1.     La pédagogie rationnelle (Bourdieu et Passeron) : issue des années 1960, cette approche vise à lutter contre la reproduction sociale en déjouant la « violence symbolique » créée par la complicité culturelle entre l'enseignant·e et les élèves favorisés. Elle prône l'explicitation rigoureuse des attentes scolaires pour démocratiser l'éducation.

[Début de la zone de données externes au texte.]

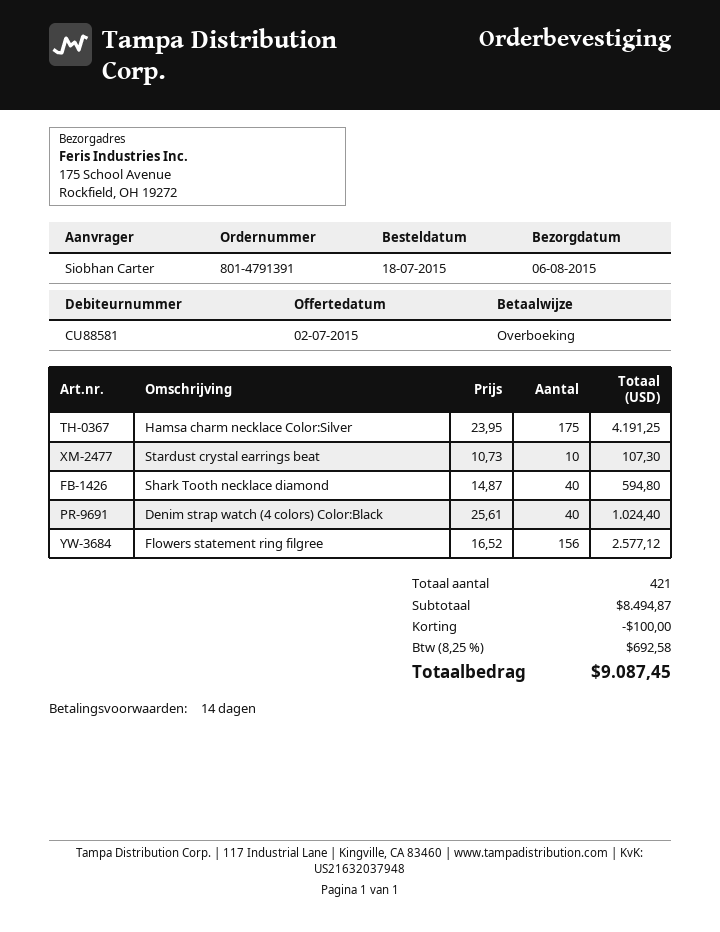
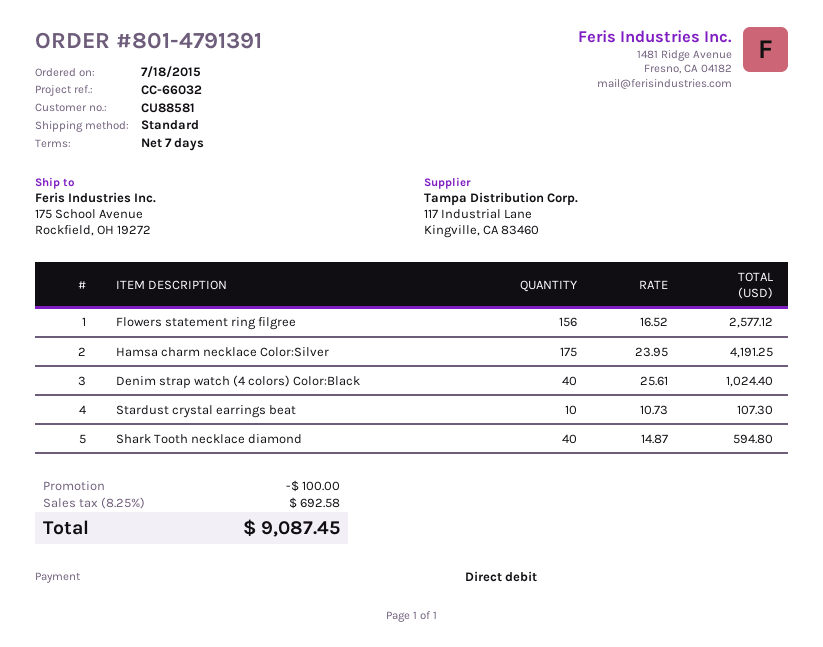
payment terms: 14 days -> 7 days
payment method: bank transfer -> direct debit

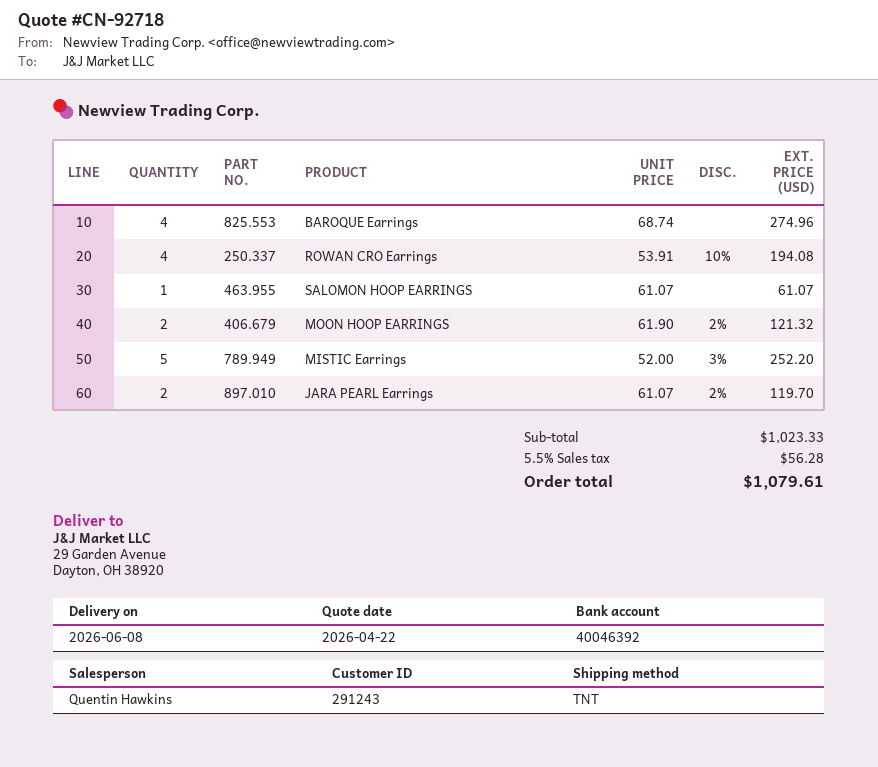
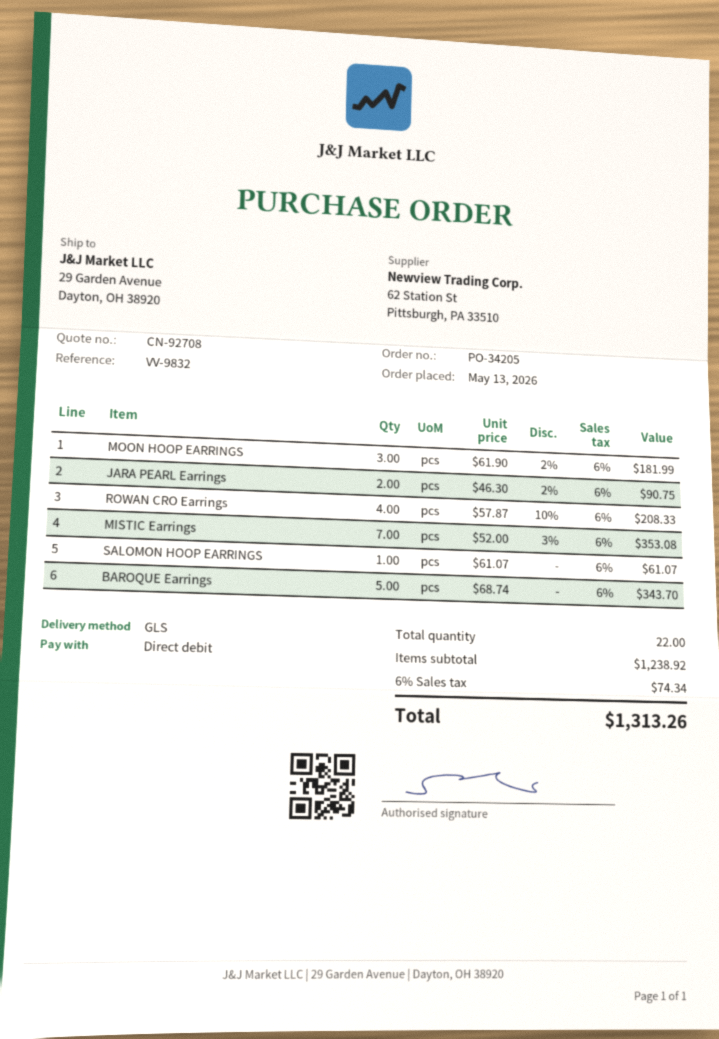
quote number: CN-92718 -> CN-92708
shipping method: TNT -> GLS
BAROQUE Earrings: 4 x 68.74 = 274.96 -> 5 x 68.74 = 343.70
ROWAN CRO Earrings: 4 x 53.91 - 10% = 194.08 -> 4 x 57.87 - 10% = 208.33
MOON HOOP EARRINGS: 2 x 61.90 - 2% = 121.32 -> 3 x 61.90 - 2% = 181.99
MISTIC Earrings: 5 x 52.00 - 3% = 252.20 -> 7 x 52.00 - 3% = 353.08
JARA PEARL Earrings: 2 x 61.07 - 2% = 119.70 -> 2 x 46.30 - 2% = 90.75
subtotal: 1023.33 -> 1238.92
tax: 5.5% = 56.28 -> 6% = 74.34
total: 1079.61 -> 1313.26

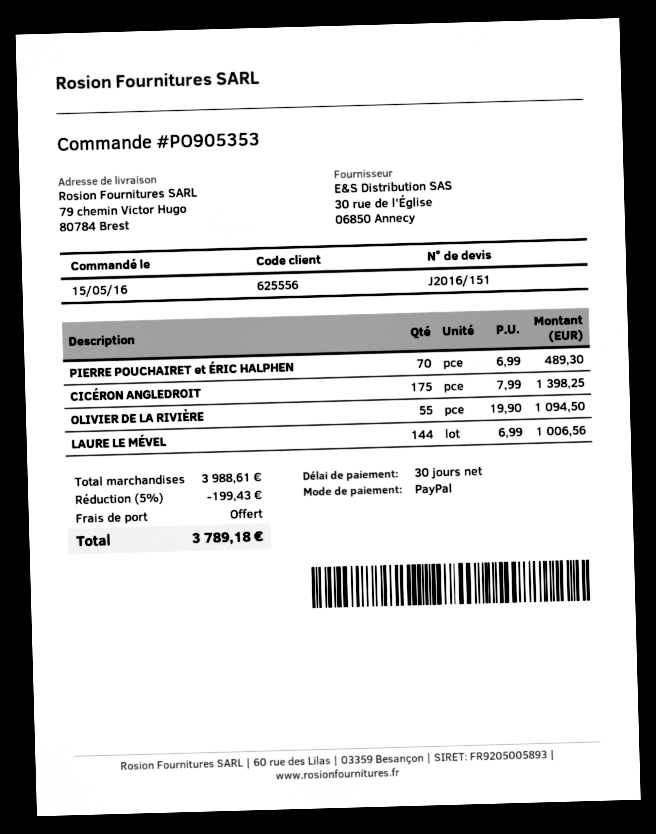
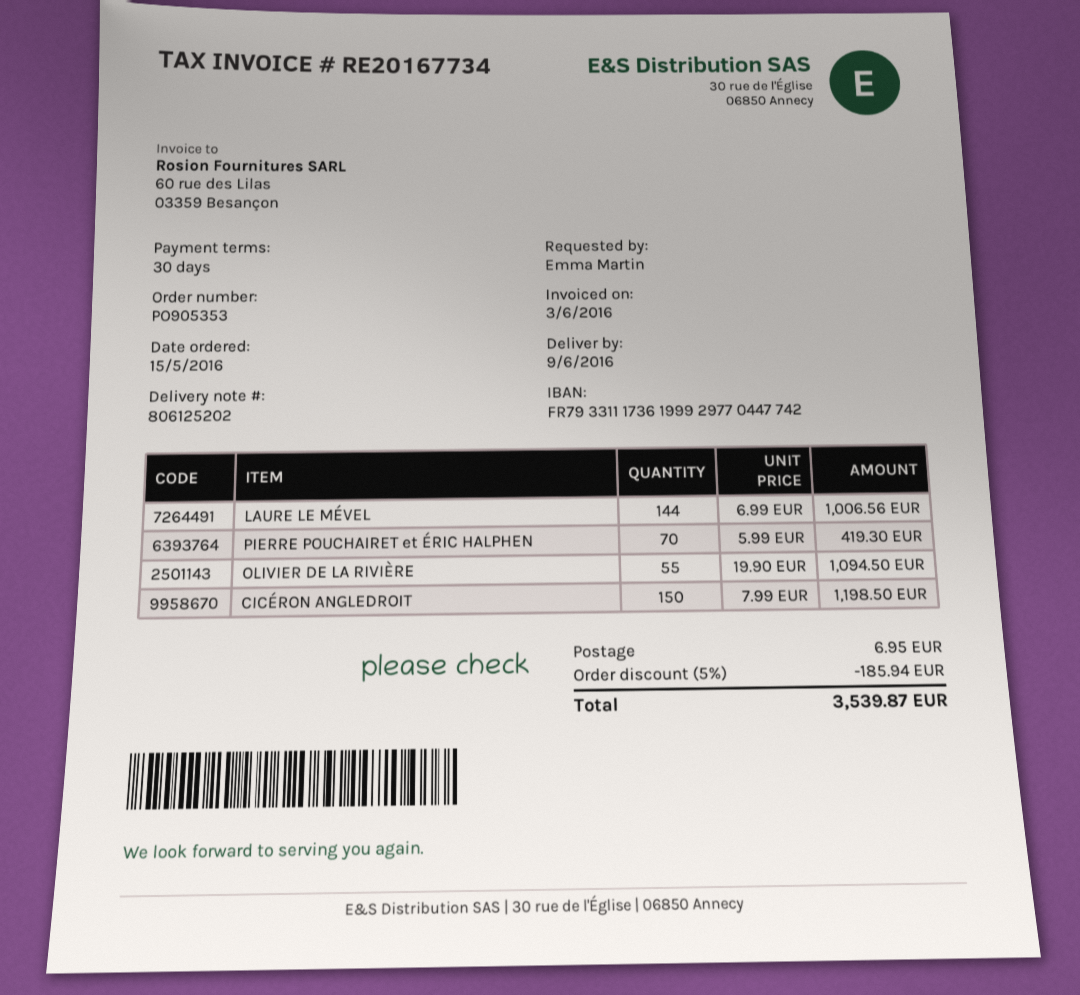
PIERRE POUCHAIRET et ÉRIC HALPHEN: 70 x 6.99 = 489.30 -> 70 x 5.99 = 419.30
CICÉRON ANGLEDROIT: 175 x 7.99 = 1398.25 -> 150 x 7.99 = 1198.50
discount: 5% = 199.43 -> 5% = 185.94
shipping: 0.00 -> 6.95
total: 3789.18 -> 3539.87

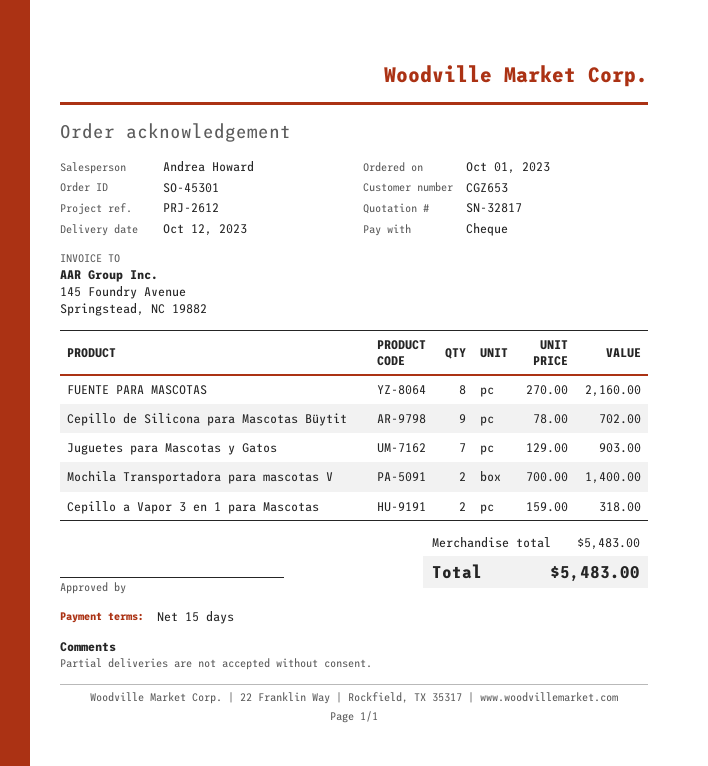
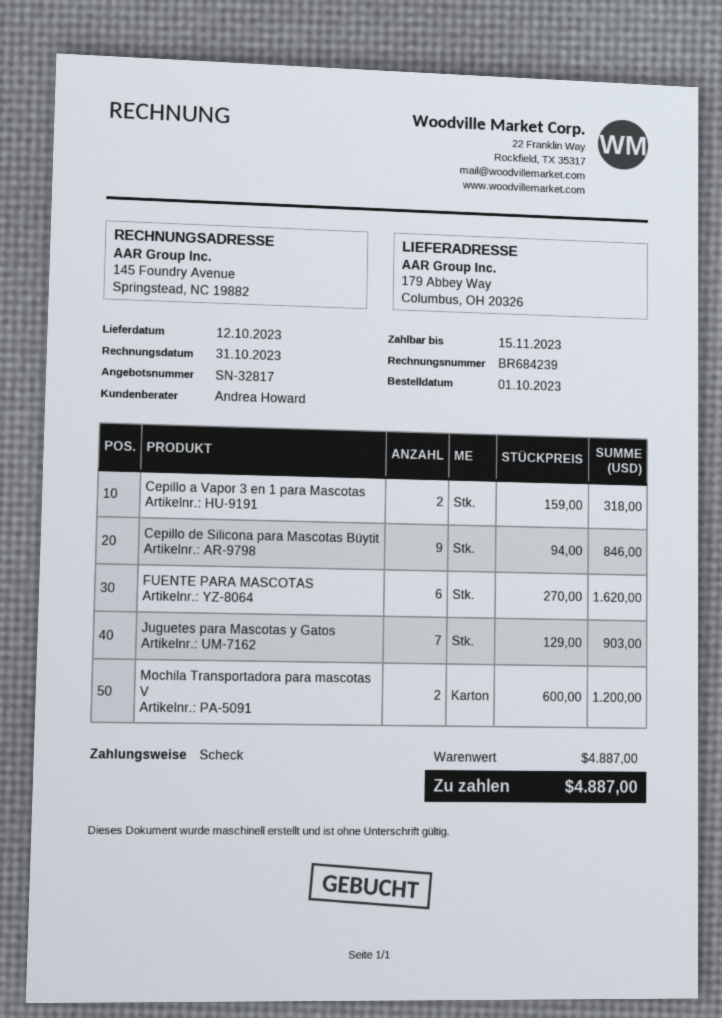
FUENTE PARA MASCOTAS: 8 x 270.00 = 2160.00 -> 6 x 270.00 = 1620.00
Cepillo de Silicona para Mascotas Büytit: 9 x 78.00 = 702.00 -> 9 x 94.00 = 846.00
Mochila Transportadora para mascotas V: 2 x 700.00 = 1400.00 -> 2 x 600.00 = 1200.00
subtotal: 5483.00 -> 4887.00
total: 5483.00 -> 4887.00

2.     Le modèle séquentiel (Gauthier, Bissonnette et Richard) : une approche structurée en trois phases (modelage, pratique guidée, pratique autonome) qui met l'accent sur la programmation méthodique et l'enseignement dirigé des stratégies de résolution de problèmes. Cette démarche est complétée par des révisions régulières pour consolider les apprentissages.

3.     Une vision réductrice et totalisante : cette conception transforme le modèle séquentiel en principe unique de transmission, réduisant l'école à la reproduction infinie du triptyque cours-exercices-applications. Elle s'oppose frontalement à toute forme de constructivisme et exclut la recherche, l'enquête et l'expérimentation.

Dans sa réflexion, Meirieu plaide pour une pédagogie véritablement émancipatrice. Pour lui, l'enjeu majeur n'est pas de normaliser les élèves, mais de les éveiller à la pensée critique, particulièrement dans un contexte où les sociétés démocratiques sont menacées par la montée de l'individualisme et des communautarismes. Il souligne l'importance de susciter les interrogations et d'engager les élèves dans une démarche exigeante de recherche « du plus précis, du plus juste, du plus vrai ». Cette approche ne rejette pas la transmission des savoirs, mais insiste sur leur dimension libératrice et leur capacité à remettre en question les préjugés et les évidences. L'objectif est de construire une singularité consciente de sa solidarité avec les autres, permettant aux élèves de devenir des sujets  à la fois autonomes et critiques.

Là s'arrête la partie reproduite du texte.